The final tally of votes cast in the September 30th ballot gave the party of former premier Yulia Tymoshenko 156 seats, and the Our Ukraine Party, backed by President Viktor Yushchenko, 72 seats, enough for a slender majority in the 450-seat Rada, or parliament.

Prime minister Viktor Yanukovich's Regions Party will be the largest single group in the next Rada, with 175 seats, and his Communist Party allies took a further 27 places.

The Lytvyn Bloc was the only other party to cross the 3 per cent threshold for entry into parliament, claiming 20 seats.

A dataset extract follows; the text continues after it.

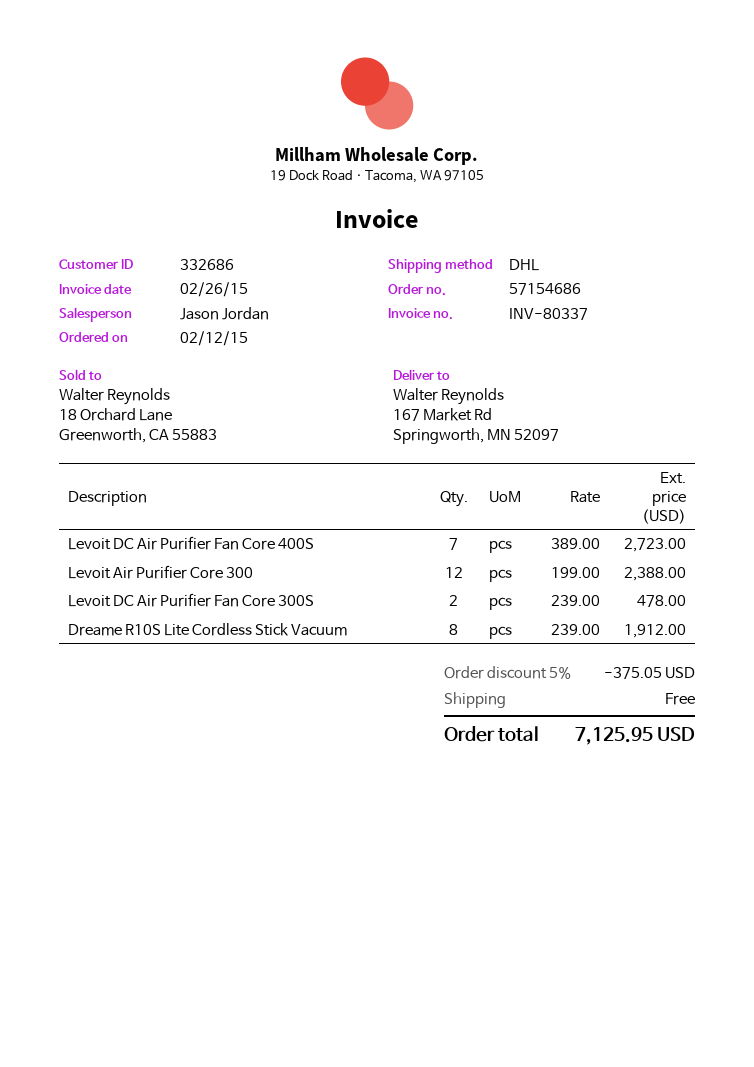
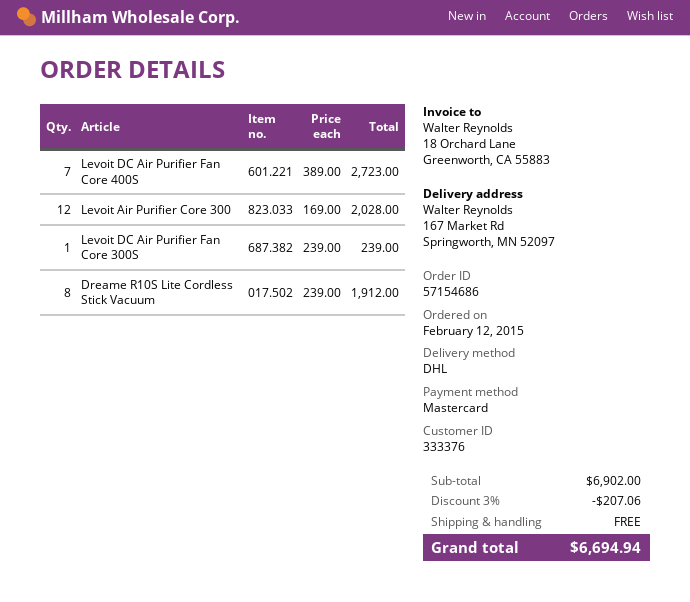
customer number: 332686 -> 333376
Levoit Air Purifier Core 300: 12 x 199.00 = 2388.00 -> 12 x 169.00 = 2028.00
Levoit DC Air Purifier Fan Core 300S: 2 x 239.00 = 478.00 -> 1 x 239.00 = 239.00
discount: 5% = 375.05 -> 3% = 207.06
total: 7125.95 -> 6694.94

Its leaders said before the election they would be willing to discuss an alliance with either Mr Yanukovich or the "Orange" alliance.

READ SOME MORE

"There remains no more time for delay," Mr Yushchenko said after meeting Ms Tymoshenko, who now easily outstrips him as Ukraine's most popular pro-western politician.

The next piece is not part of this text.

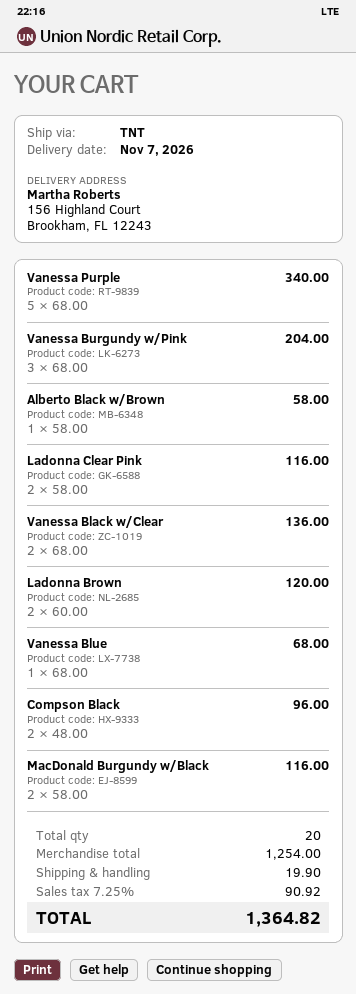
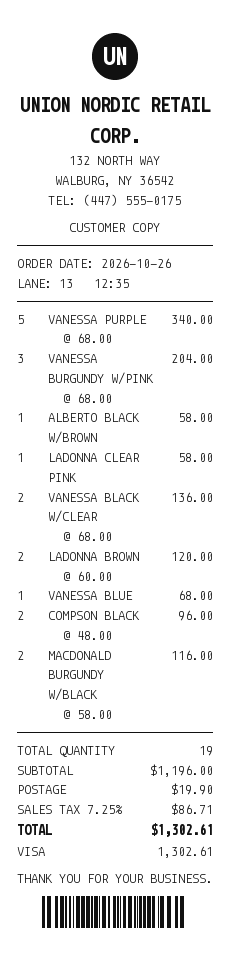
Ladonna Clear Pink: 2 x 58.00 = 116.00 -> 1 x 58.00 = 58.00
total quantity: 20 -> 19
subtotal: 1254.00 -> 1196.00
tax: 7.25% = 90.92 -> 7.25% = 86.71
total: 1364.82 -> 1302.61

"This will enable the country to emerge from a vicious circle of crises and conflicts and open the way to the future," he added.

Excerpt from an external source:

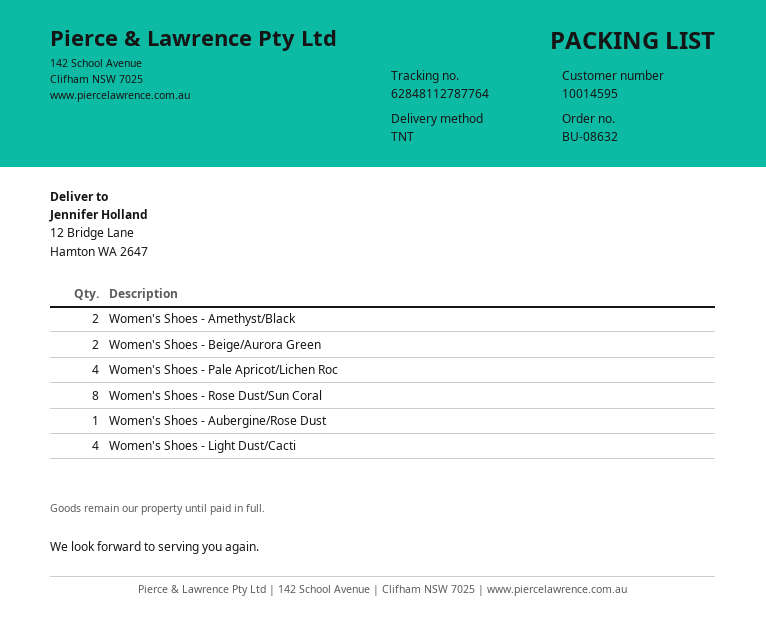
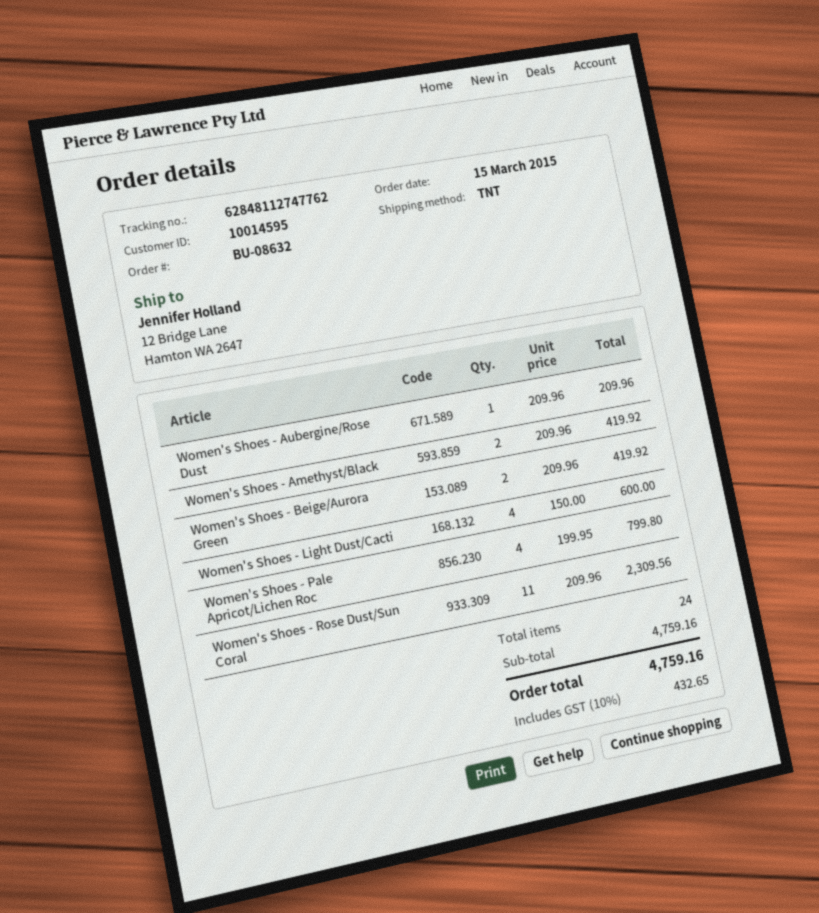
tracking number: 62848112787764 -> 62848112747762
Women's Shoes - Rose Dust/Sun Coral: 8 -> 11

He had said the coalition deal would be signed today but - in a possible portent of power struggles to come - an accord was announced shortly afterwards, as Ms Tymoshenko had promised.

The pact is to be formally signed when the new parliament holds its first session, leaving sceptical Ukrainians to wonder if it is really a done deal, after witnessing almost three years of broken promises and recrimination from their leaders.

The election marked a stunning success for Ms Tymoshenko, whom Mr Yushchenko sacked as prime minister in September 2005 after seven months in office, as the team that defeated Mr Yanukovich in the Orange Revolution collapsed in acrimony.

She now wants a return to the premiership, while offering an olive branch to Mr Yanukovich in the form of deputy ministerial posts for his allies and leadership of the accounts chamber that monitors government spending.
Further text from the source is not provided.